**REQUIREMENT**
Number of lines below with "HARPER": work it out and reply with that number only.

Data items
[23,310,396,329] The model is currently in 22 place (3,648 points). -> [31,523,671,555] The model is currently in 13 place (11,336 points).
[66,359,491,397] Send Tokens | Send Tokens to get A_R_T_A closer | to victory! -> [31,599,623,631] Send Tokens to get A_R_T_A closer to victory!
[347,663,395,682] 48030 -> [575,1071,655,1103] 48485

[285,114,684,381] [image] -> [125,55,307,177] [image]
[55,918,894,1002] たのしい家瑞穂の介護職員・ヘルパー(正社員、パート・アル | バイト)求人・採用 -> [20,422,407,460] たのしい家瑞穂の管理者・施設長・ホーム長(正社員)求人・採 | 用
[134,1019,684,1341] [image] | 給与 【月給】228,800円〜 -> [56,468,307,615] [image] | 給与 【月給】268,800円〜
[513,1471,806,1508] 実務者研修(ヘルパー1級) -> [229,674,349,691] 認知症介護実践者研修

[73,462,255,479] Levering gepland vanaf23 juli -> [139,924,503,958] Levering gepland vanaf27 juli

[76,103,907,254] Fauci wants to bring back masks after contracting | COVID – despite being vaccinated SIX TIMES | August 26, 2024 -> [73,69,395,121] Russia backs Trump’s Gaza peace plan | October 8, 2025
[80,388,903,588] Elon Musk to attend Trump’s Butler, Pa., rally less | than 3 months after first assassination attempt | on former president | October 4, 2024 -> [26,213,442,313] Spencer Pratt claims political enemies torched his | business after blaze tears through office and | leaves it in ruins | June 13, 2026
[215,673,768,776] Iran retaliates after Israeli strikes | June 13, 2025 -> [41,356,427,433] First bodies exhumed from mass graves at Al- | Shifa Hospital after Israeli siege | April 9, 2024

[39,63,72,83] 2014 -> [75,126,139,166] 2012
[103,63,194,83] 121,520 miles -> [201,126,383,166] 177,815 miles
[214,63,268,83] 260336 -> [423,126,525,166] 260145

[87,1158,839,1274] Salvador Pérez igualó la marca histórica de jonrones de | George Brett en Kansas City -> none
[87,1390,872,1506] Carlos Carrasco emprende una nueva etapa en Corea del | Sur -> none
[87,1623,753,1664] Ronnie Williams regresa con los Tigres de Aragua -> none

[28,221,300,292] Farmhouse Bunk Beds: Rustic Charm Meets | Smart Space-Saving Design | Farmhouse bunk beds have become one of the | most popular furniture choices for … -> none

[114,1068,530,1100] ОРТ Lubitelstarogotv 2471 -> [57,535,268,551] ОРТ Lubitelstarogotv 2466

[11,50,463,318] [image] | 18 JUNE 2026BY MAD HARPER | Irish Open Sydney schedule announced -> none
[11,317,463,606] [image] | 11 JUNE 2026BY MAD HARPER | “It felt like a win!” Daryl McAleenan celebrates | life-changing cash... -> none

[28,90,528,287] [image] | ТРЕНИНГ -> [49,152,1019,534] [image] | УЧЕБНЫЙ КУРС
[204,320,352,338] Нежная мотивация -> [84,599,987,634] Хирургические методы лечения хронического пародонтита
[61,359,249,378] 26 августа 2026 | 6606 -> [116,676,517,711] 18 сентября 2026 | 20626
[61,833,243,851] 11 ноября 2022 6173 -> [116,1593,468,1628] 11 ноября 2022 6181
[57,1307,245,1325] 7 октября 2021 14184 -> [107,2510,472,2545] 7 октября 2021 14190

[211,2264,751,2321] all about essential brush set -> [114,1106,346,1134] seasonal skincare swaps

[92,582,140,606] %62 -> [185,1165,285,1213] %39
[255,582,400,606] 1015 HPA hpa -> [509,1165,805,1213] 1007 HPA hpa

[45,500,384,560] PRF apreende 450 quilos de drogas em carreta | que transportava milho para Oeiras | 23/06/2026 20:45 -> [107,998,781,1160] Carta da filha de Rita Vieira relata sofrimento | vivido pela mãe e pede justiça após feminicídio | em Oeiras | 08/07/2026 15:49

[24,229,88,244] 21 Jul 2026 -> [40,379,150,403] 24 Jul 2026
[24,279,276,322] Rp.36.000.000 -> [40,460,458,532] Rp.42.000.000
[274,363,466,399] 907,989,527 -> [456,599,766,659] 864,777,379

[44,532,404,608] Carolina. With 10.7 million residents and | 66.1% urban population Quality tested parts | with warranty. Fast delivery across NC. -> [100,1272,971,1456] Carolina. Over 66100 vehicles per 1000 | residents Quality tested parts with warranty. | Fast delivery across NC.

**SOLUTION TO THE PROBLEM**
2